Maurice Salama says on 10.12.2012 10:43 PM
Stefano; Thanks for posting. Nice result and I appreciate the re-entry photo. How do you disinfect the implant surface?
Any laser use? Surface treatment? thanks
Dr. Salama
Stefano Petti says on 10.13.2012 01:02 AM
Thanks Dr. Salama,
No laser, no Ti brush , only chemical treatment as described upper.
Actually I have modified the protocol using 0,5% chorhexidine gel for 5 min and tetracycline antibiotic paste for 3 min that I leave to act also on the bone surface around the implant.

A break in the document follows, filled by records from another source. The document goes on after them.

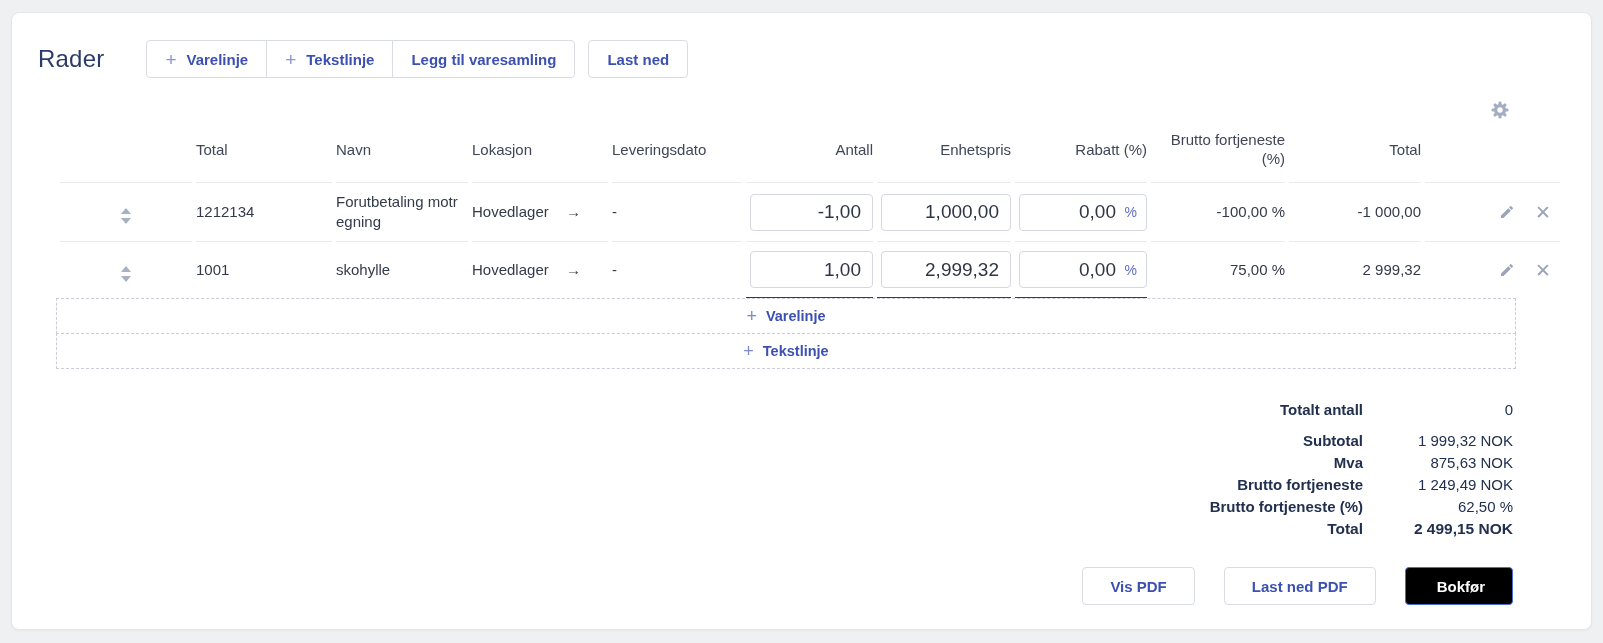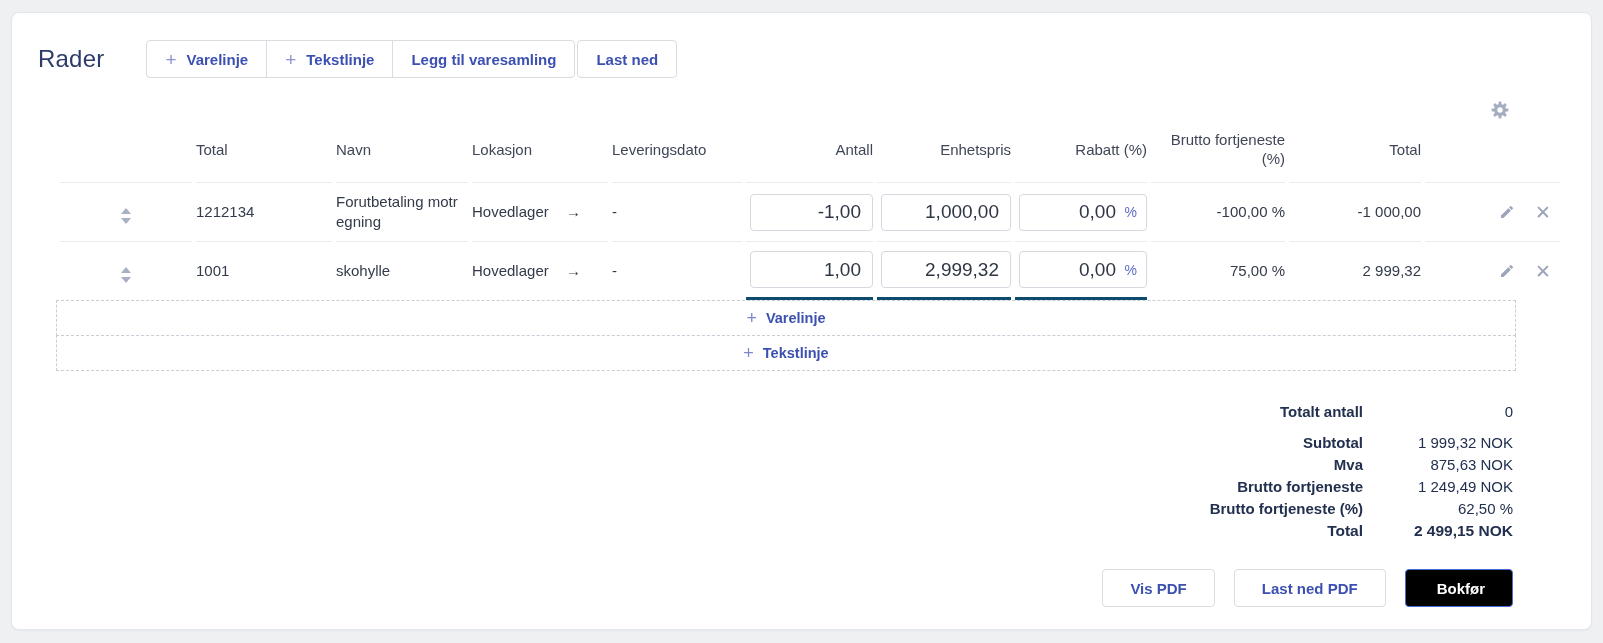"Last ned" .btn.standalone { margin-left: 2px -> 13px }
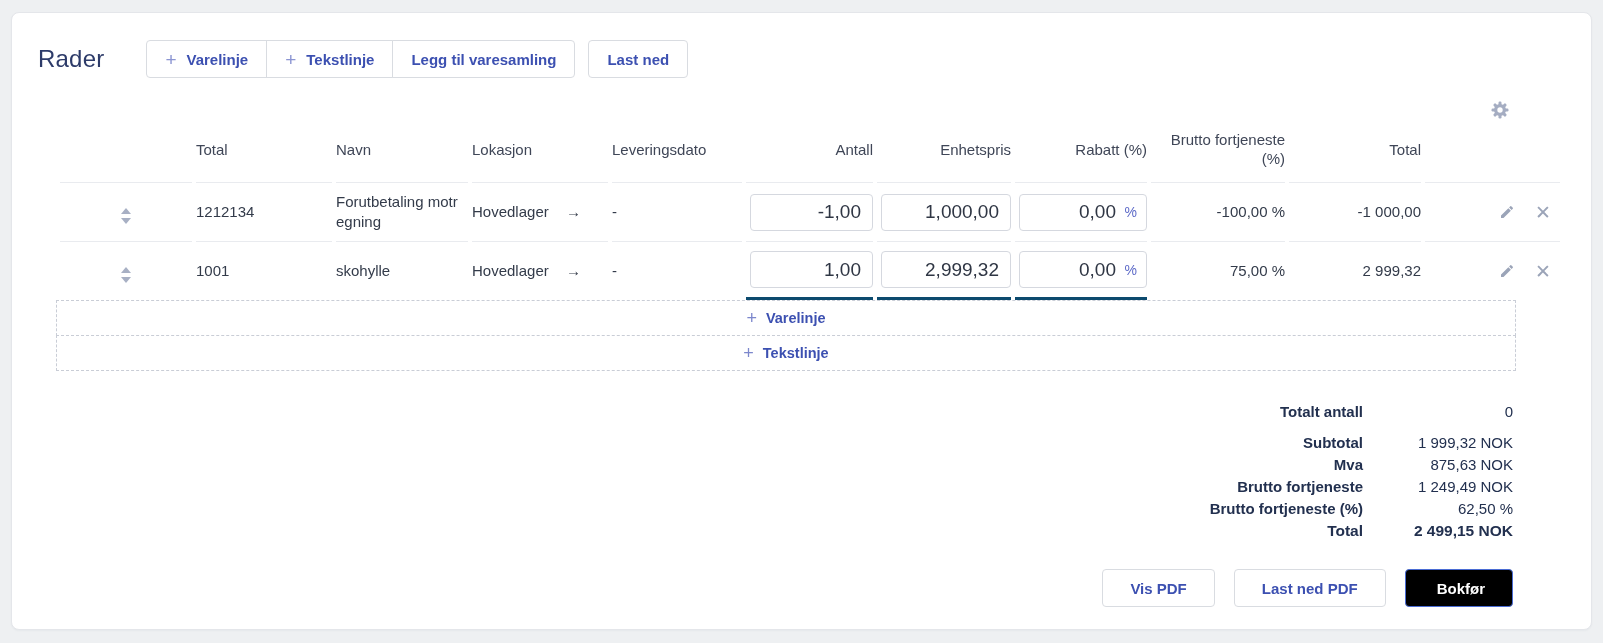"1,00" td.input-cell.last-line { border-bottom: 3px solid #0c4a6e -> 1px solid #0c4a6e }
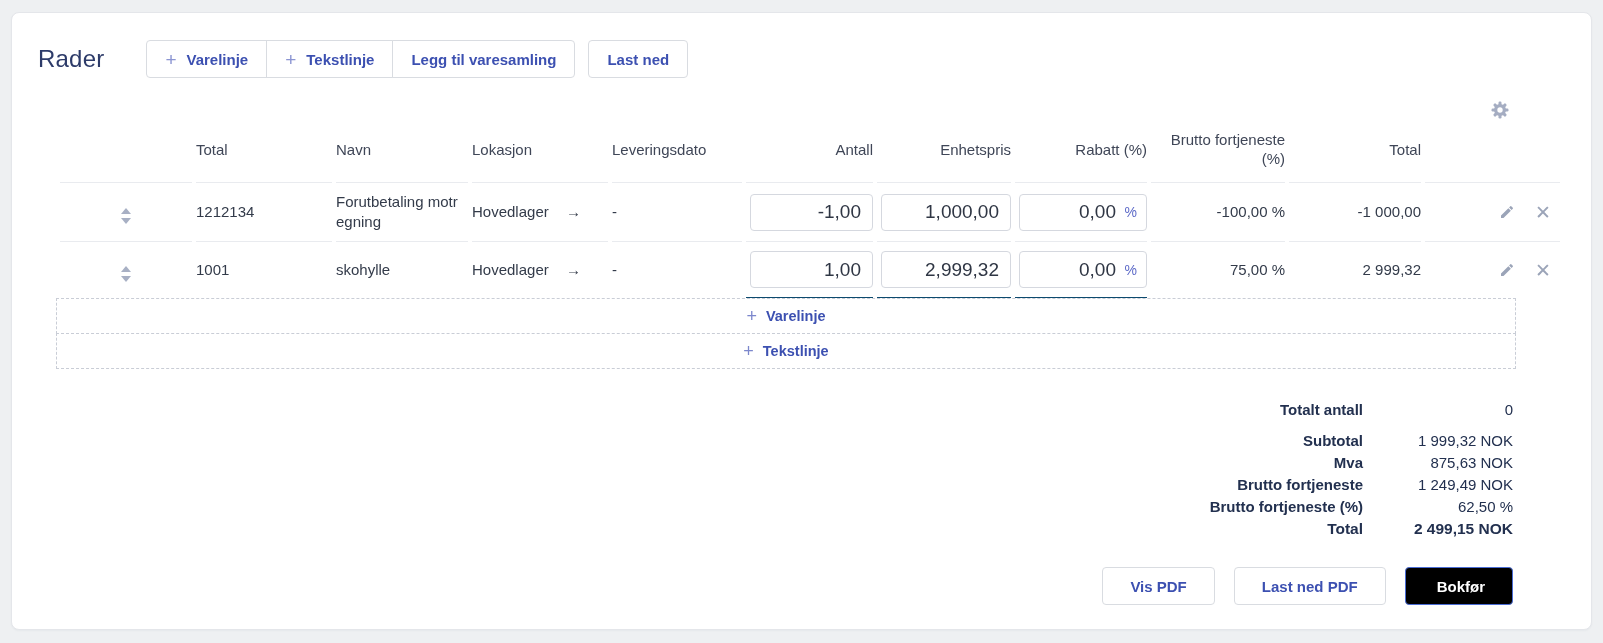"Vis PDF" .footer { gap: 19px -> 29px }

Further I recommend oral antibiotic treatment consisting of amoxycilline associated with metronidazole.
It is described that tetracycline stimulates a fibroblasts growth in the affected area.
http://www.chsjournal.org/archive/vol-36-no3-2010/updates/periimplantitis-aetiology-diagnosis-treatment-a-review-from-the-literature
Paco artasanchez says on 10.30.2012 06:36 AM
Es un caso interesante y muy habitual. Obtener exito a largo plazo es muy dificil yo diria que imposible... EL tratamnineto es desinfectar pero a la fecha lo que mejor resultado da es el bicarbonato y el H2O2. Despues se pone biomateriales y es muy interesante el uso de PRGF endored del Dr. Anitua.
Si esto no funciona lo mejor es quitar el ipante regeneracion y volver a empezar con implantes de reduccion de plataforma conexion intyerna y pilares biologicos..
Cuelga las fotos al año y a los dos años.